Die feierliche Preisverleihung im 300. Geburtsjahr des Dichters findet am 4. Juli 2024 in der Welterbestadt Quedlinburg statt. Hier und an vielen weiteren Orten organisiert die Welterbestadt gemeinsam mit dem Klopstock e.V. und anderen Partnern über das ganze Jahr 2024 zahlreiche Veranstaltungen.

 

Hintergrund

Seit 2015 verleiht das Land Sachsen-Anhalt jährlich den „Klopstock-Preis für neue Literatur“. Er stellt die höchste Auszeichnung des Landes auf dem Gebiet der Literatur dar. Eine hierfür eigens eingesetzte Jury bestimmt den Hauptpreisträger oder die Hauptpreisträgerin; ihr gehören aktuell Dr. Maike Albath, Annett Gröschner, Thomas Kunst, Prof. Dr. Stephan Pabst und Dr. Wiebke Porombka an. Der Preis wird vergeben für ein deutschsprachiges Werk aus den letzten vier Jahren oder für eine literarisch wertvolle Gesamtleistung. Der Förderpreis wird auf der Grundlage von Vorschlägen des Literaturbeirates verliehen. Er richtet sich an Nachwuchsautorinnen und -autoren aus Sachsen-Anhalt, deren Debütveröffentlichung bundesweit Beachtung gefunden hat.
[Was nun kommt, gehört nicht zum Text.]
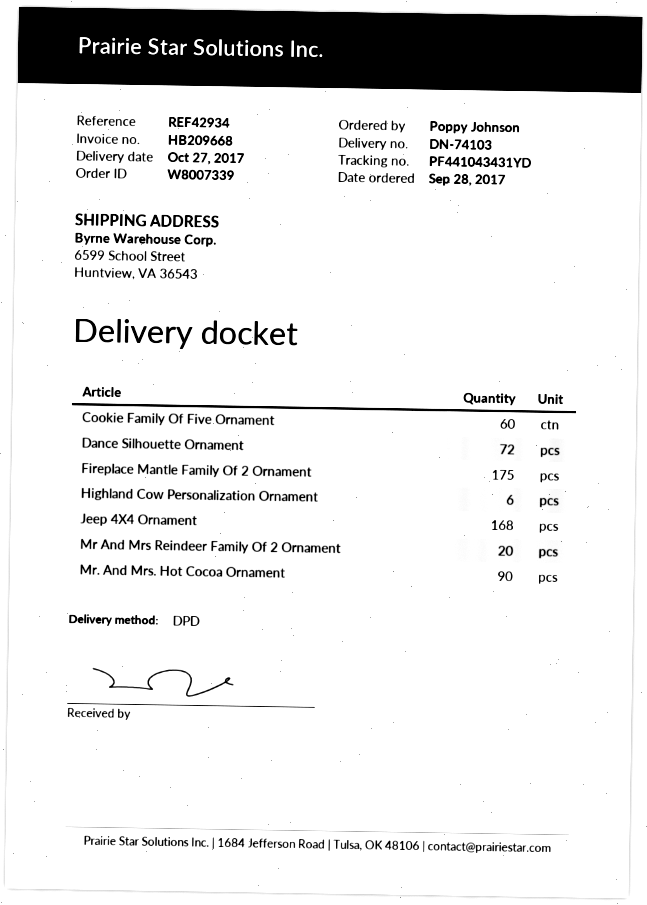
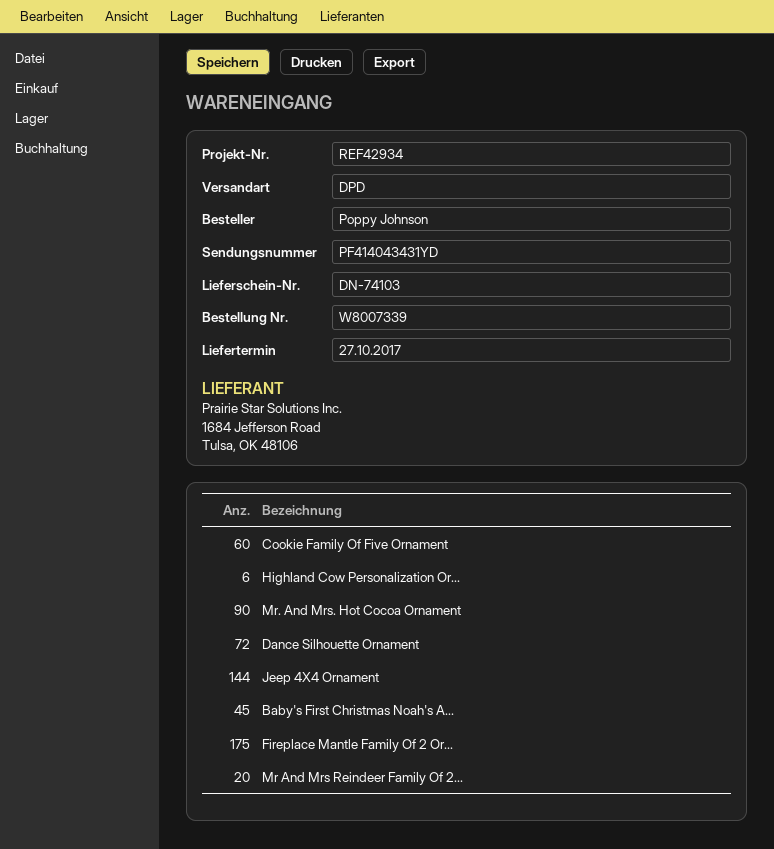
tracking number: PF441043431YD -> PF414043431YD
Jeep 4X4 Ornament: 168 -> 144
Baby's First Christmas Noah's A...: none -> 45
Namenspatron des Preises ist der in Quedlinburg geborene Friedrich Gottlieb Klopstock (1724-1803), einer der bedeutendsten Dichter und Literaten des Zeitalters der Aufklärung. Bisherige Hauptpreisträgerinnen und -preisträger waren Ann Cotten (2015), Uwe Kolbe (2016), Thomas Melle (2017), Marion Poschmann (2018), Alexander Kluge (2019) Clemens Meyer (2020), Annett Gröschner (2021), Matthias Jügler (2022) und Angela Steidele (2023).